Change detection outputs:
○ ○ ○ ○ ○ ○ ○
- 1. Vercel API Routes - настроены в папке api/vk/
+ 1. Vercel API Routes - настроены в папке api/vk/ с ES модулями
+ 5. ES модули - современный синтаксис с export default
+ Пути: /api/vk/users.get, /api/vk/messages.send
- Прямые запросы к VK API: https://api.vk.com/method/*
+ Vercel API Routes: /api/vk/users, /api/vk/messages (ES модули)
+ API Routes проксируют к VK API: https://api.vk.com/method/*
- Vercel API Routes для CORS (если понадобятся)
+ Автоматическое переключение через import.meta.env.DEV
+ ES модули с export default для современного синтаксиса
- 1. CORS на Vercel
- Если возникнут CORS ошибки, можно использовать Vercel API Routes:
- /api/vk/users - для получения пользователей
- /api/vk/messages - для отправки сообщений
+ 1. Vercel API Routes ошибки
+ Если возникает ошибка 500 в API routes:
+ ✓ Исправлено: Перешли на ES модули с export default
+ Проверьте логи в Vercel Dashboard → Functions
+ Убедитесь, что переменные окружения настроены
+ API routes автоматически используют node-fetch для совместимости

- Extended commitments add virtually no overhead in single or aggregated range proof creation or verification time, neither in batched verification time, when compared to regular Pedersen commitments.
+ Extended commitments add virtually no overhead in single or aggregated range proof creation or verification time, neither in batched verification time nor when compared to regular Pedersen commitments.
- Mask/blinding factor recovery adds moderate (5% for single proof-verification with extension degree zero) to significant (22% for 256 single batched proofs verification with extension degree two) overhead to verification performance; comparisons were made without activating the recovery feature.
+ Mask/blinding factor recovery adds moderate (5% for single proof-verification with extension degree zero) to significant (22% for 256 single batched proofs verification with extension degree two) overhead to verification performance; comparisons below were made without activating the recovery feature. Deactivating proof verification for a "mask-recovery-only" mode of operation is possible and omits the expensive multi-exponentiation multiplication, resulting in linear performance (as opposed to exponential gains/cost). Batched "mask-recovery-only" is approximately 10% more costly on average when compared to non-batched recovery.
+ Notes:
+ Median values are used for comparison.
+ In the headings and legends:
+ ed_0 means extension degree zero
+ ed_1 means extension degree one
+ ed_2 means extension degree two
○ ○ ○ ○ ○ ○ ○
Exercise directions:
For every line in the data above that holds "overhead", return the line itself.

Response below:
- Extended commitments add virtually no overhead in single or aggregated range proof creation or verification time, neither in batched verification time, when compared to regular Pedersen commitments.
+ Extended commitments add virtually no overhead in single or aggregated range proof creation or verification time, neither in batched verification time nor when compared to regular Pedersen commitments.
- Mask/blinding factor recovery adds moderate (5% for single proof-verification with extension degree zero) to significant (22% for 256 single batched proofs verification with extension degree two) overhead to verification performance; comparisons were made without activating the recovery feature.
+ Mask/blinding factor recovery adds moderate (5% for single proof-verification with extension degree zero) to significant (22% for 256 single batched proofs verification with extension degree two) overhead to verification performance; comparisons below were made without activating the recovery feature. Deactivating proof verification for a "mask-recovery-only" mode of operation is possible and omits the expensive multi-exponentiation multiplication, resulting in linear performance (as opposed to exponential gains/cost). Batched "mask-recovery-only" is approximately 10% more costly on average when compared to non-batched recovery.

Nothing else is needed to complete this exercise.